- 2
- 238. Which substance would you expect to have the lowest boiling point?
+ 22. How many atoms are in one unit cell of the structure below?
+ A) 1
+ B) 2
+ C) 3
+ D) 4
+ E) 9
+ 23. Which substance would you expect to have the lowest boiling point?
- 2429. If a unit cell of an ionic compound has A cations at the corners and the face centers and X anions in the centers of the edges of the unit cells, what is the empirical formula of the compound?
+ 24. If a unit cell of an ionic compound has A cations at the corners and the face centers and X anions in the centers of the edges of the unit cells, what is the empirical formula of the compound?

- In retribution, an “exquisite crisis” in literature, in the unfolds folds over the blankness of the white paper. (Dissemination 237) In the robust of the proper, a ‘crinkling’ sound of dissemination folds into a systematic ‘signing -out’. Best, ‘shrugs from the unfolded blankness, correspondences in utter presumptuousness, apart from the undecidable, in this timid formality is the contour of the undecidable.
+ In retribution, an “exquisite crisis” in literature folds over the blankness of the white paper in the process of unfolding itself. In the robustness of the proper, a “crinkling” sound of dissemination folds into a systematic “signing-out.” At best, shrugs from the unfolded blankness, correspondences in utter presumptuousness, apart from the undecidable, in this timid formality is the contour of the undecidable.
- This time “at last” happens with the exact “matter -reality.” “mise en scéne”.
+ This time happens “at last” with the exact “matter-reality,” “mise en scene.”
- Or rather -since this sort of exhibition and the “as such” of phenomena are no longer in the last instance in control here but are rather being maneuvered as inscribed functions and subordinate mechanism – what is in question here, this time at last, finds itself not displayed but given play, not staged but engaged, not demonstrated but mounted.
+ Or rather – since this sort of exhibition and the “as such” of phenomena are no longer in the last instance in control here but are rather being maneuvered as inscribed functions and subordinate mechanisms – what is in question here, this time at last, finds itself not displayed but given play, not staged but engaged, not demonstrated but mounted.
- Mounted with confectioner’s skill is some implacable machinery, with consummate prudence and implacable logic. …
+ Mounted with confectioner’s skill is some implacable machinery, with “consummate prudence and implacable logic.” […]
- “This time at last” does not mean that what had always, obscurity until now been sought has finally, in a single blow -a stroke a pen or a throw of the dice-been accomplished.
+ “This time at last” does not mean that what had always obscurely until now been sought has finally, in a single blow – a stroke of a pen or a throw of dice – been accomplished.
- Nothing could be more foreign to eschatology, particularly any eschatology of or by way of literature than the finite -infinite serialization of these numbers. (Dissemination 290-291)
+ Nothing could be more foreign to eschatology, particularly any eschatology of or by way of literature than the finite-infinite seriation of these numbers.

□ □ □ □ □ □ □

Output the whole listing exactly.

- 2
- 238. Which substance would you expect to have the lowest boiling point?
+ 22. How many atoms are in one unit cell of the structure below?
+ A) 1
+ B) 2
+ C) 3
+ D) 4
+ E) 9
+ 23. Which substance would you expect to have the lowest boiling point?
- 2429. If a unit cell of an ionic compound has A cations at the corners and the face centers and X anions in the centers of the edges of the unit cells, what is the empirical formula of the compound?
+ 24. If a unit cell of an ionic compound has A cations at the corners and the face centers and X anions in the centers of the edges of the unit cells, what is the empirical formula of the compound?

- In retribution, an “exquisite crisis” in literature, in the unfolds folds over the blankness of the white paper. (Dissemination 237) In the robust of the proper, a ‘crinkling’ sound of dissemination folds into a systematic ‘signing -out’. Best, ‘shrugs from the unfolded blankness, correspondences in utter presumptuousness, apart from the undecidable, in this timid formality is the contour of the undecidable.
+ In retribution, an “exquisite crisis” in literature folds over the blankness of the white paper in the process of unfolding itself. In the robustness of the proper, a “crinkling” sound of dissemination folds into a systematic “signing-out.” At best, shrugs from the unfolded blankness, correspondences in utter presumptuousness, apart from the undecidable, in this timid formality is the contour of the undecidable.
- This time “at last” happens with the exact “matter -reality.” “mise en scéne”.
+ This time happens “at last” with the exact “matter-reality,” “mise en scene.”
- Or rather -since this sort of exhibition and the “as such” of phenomena are no longer in the last instance in control here but are rather being maneuvered as inscribed functions and subordinate mechanism – what is in question here, this time at last, finds itself not displayed but given play, not staged but engaged, not demonstrated but mounted.
+ Or rather – since this sort of exhibition and the “as such” of phenomena are no longer in the last instance in control here but are rather being maneuvered as inscribed functions and subordinate mechanisms – what is in question here, this time at last, finds itself not displayed but given play, not staged but engaged, not demonstrated but mounted.
- Mounted with confectioner’s skill is some implacable machinery, with consummate prudence and implacable logic. …
+ Mounted with confectioner’s skill is some implacable machinery, with “consummate prudence and implacable logic.” […]
- “This time at last” does not mean that what had always, obscurity until now been sought has finally, in a single blow -a stroke a pen or a throw of the dice-been accomplished.
+ “This time at last” does not mean that what had always obscurely until now been sought has finally, in a single blow – a stroke of a pen or a throw of dice – been accomplished.
- Nothing could be more foreign to eschatology, particularly any eschatology of or by way of literature than the finite -infinite serialization of these numbers. (Dissemination 290-291)
+ Nothing could be more foreign to eschatology, particularly any eschatology of or by way of literature than the finite-infinite seriation of these numbers.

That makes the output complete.